INSTRUCTIONS FOR THE TASK:
Among the lines below, some may contain the string "Author". Say how many do, and give nothing besides the number.

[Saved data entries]
★ ★ ★ ★
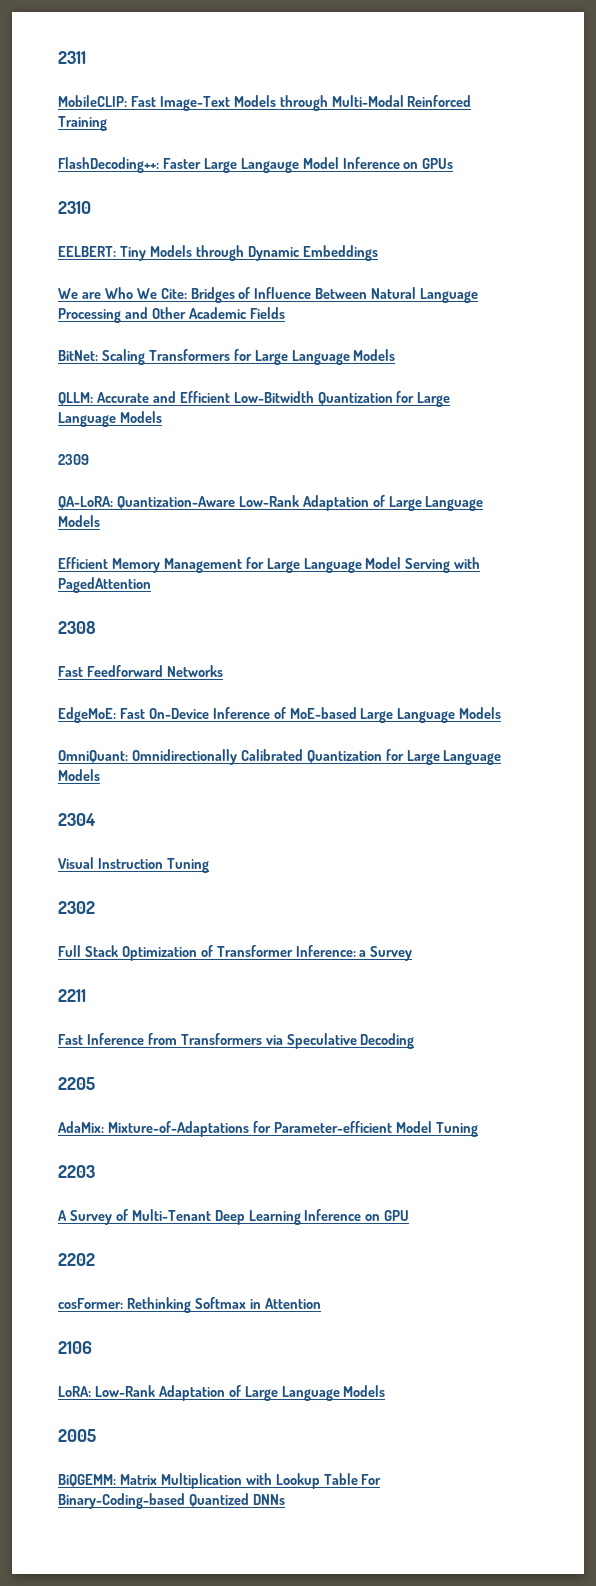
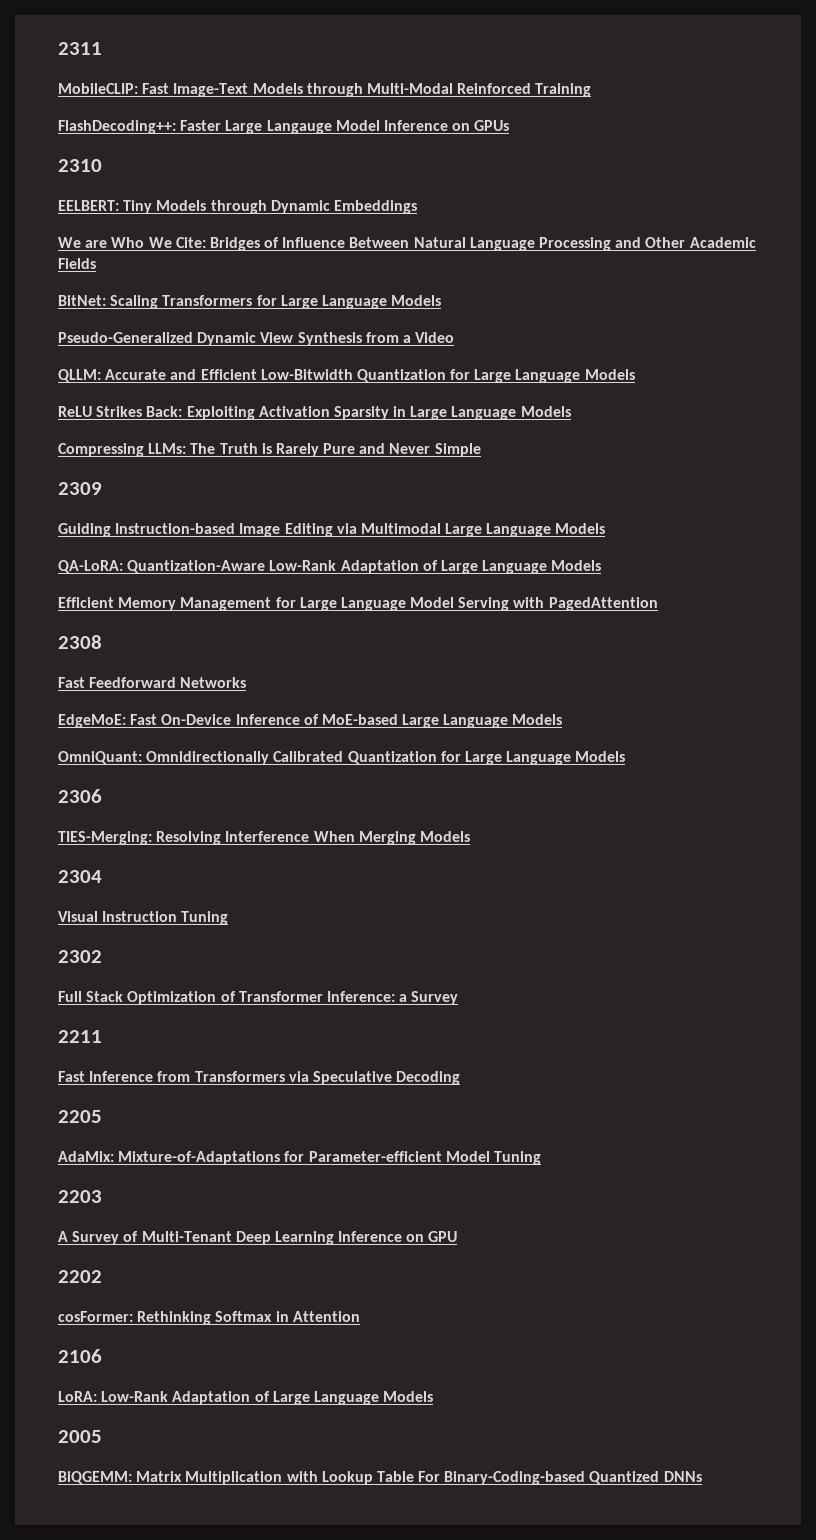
+ Pseudo-Generalized Dynamic View Synthesis from a Video
+ ReLU Strikes Back: Exploiting Activation Sparsity in Large Language Models
+ Compressing LLMs: The Truth is Rarely Pure and Never Simple
  2309
+ Guiding Instruction-based Image Editing via Multimodal Large Language Models
+ 2306
+ TIES-Merging: Resolving Interference When Merging Models

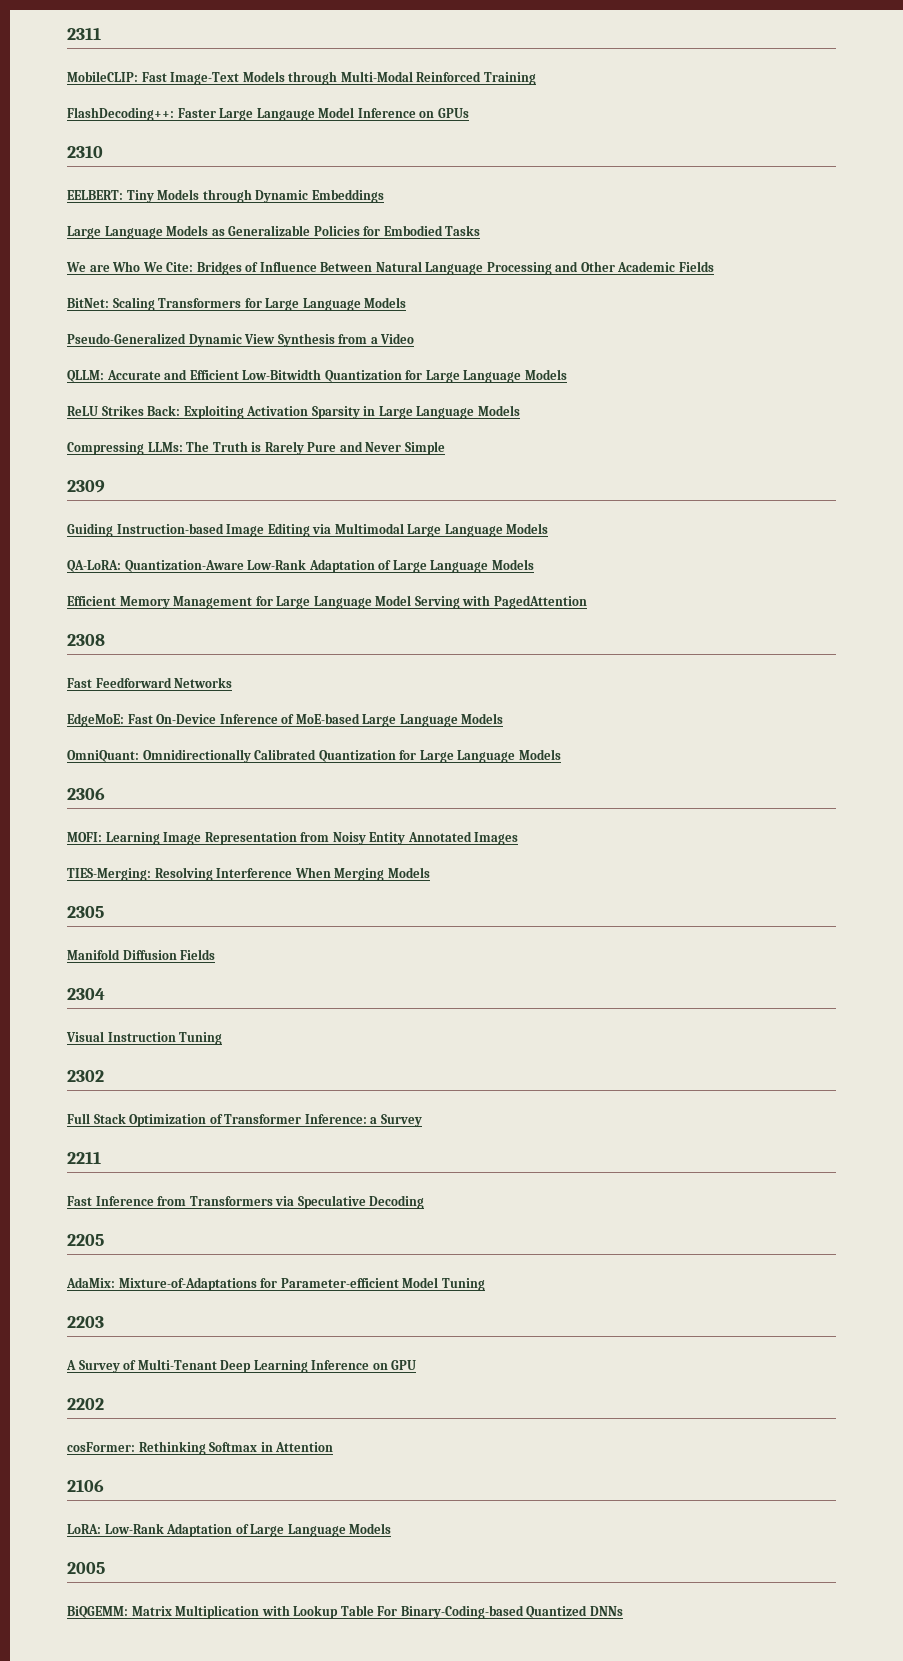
+ Large Language Models as Generalizable Policies for Embodied Tasks
+ MOFI: Learning Image Representation from Noisy Entity Annotated Images
+ 2305
+ Manifold Diffusion Fields

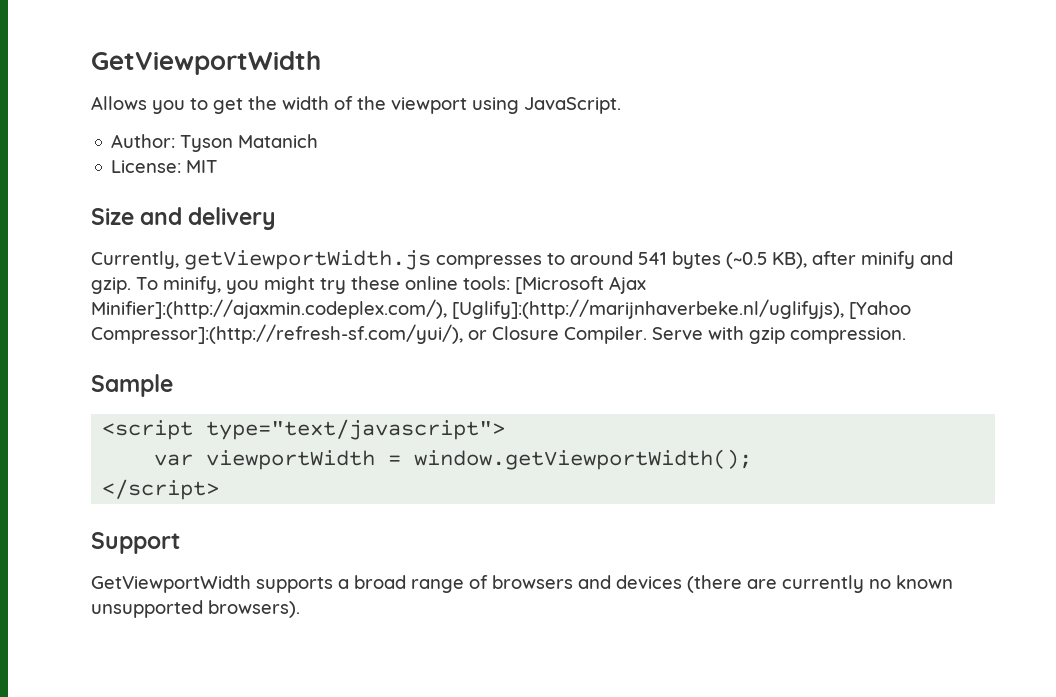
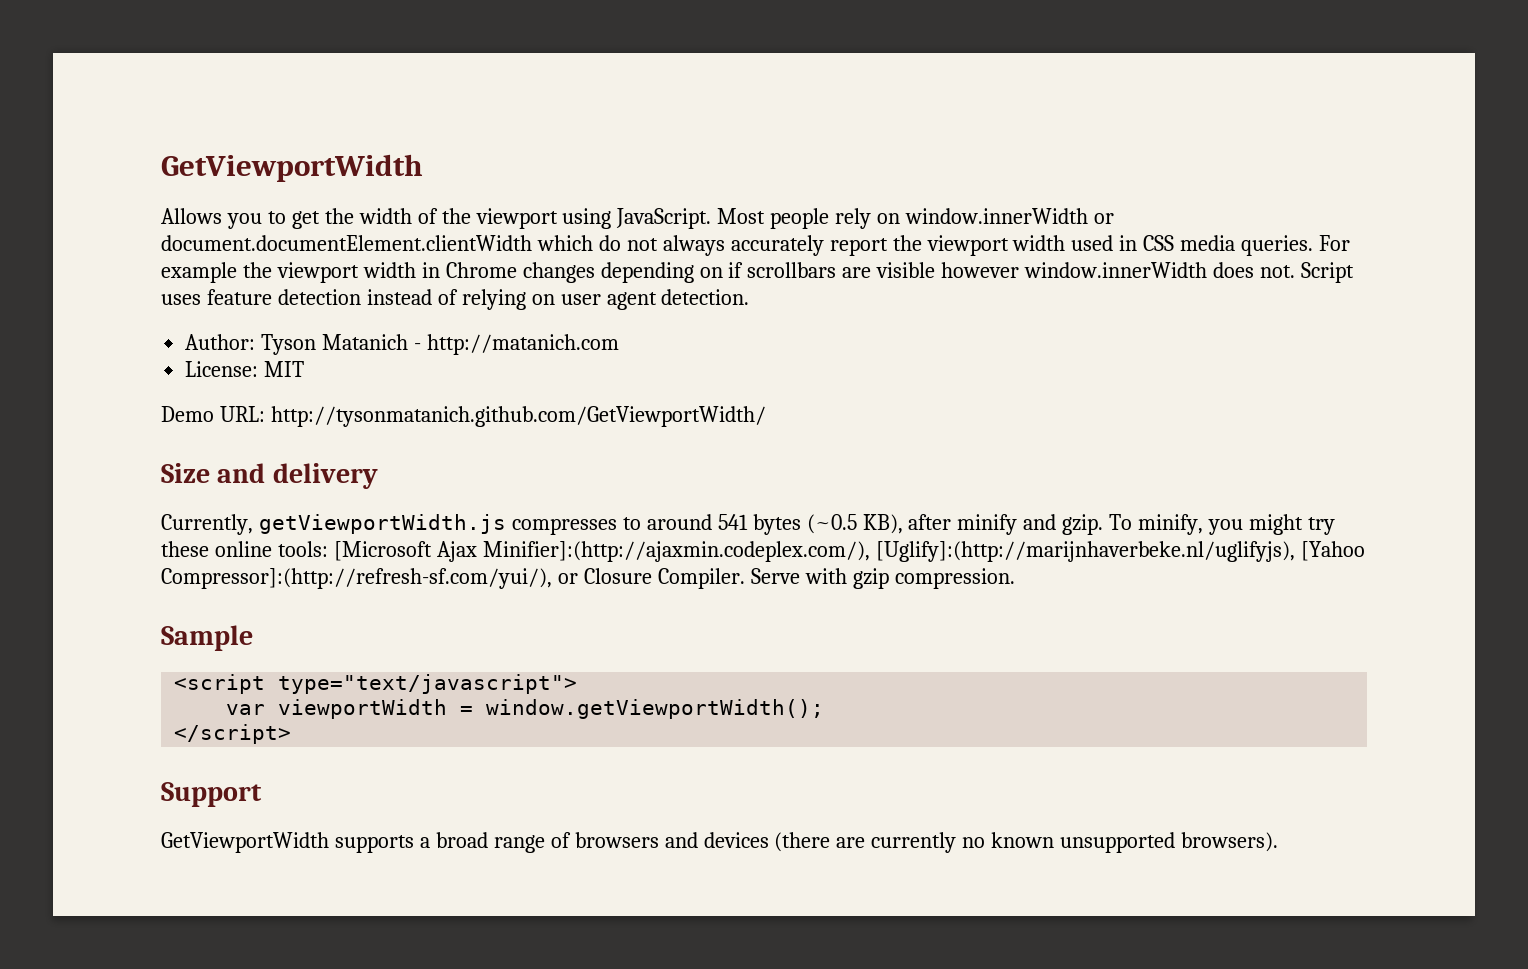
+ Most people rely on window.innerWidth or document.documentElement.clientWidth which do not always accurately report the viewport width used in CSS media queries. For example the viewport width in Chrome changes depending on if scrollbars are visible however window.innerWidth does not. Script uses feature detection instead of relying on user agent detection.
- Author: Tyson Matanich
+ Author: Tyson Matanich - http://matanich.com
+ Demo URL: http://tysonmatanich.github.com/GetViewportWidth/

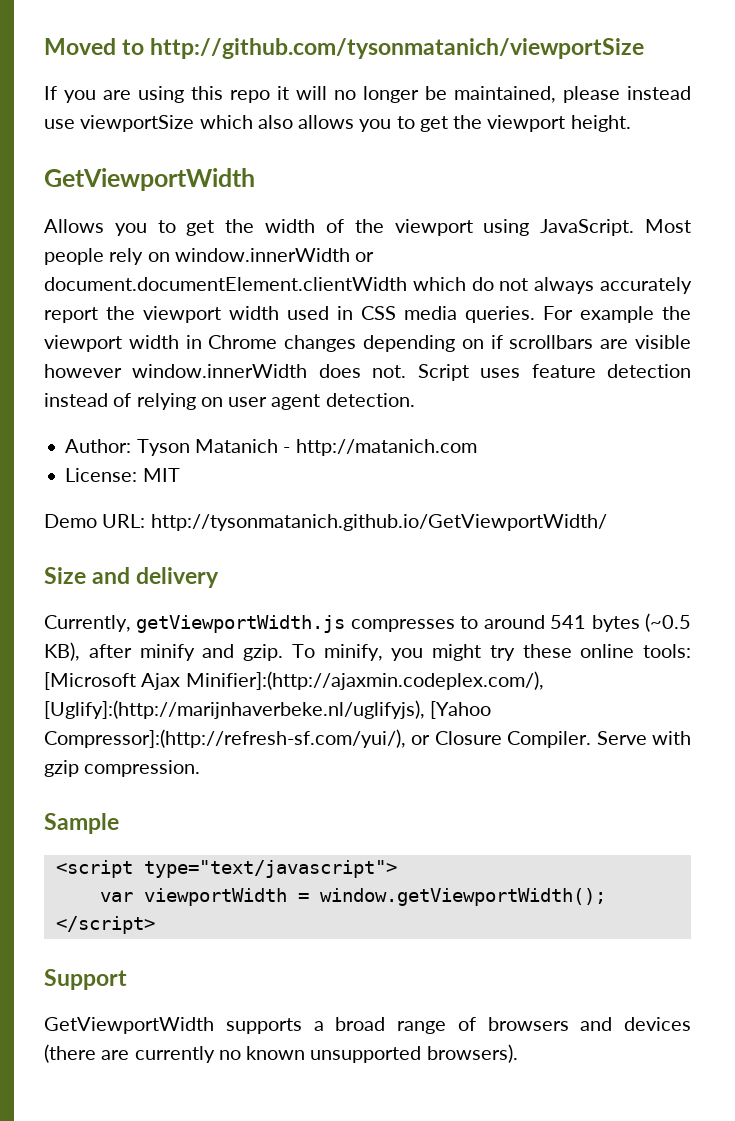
+ Moved to http://github.com/tysonmatanich/viewportSize
+ If you are using this repo it will no longer be maintained, please instead use viewportSize which also allows you to get the viewport height.
- Demo URL: http://tysonmatanich.github.com/GetViewportWidth/
+ Demo URL: http://tysonmatanich.github.io/GetViewportWidth/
★ ★ ★ ★
EXERCISE OUTPUT:
2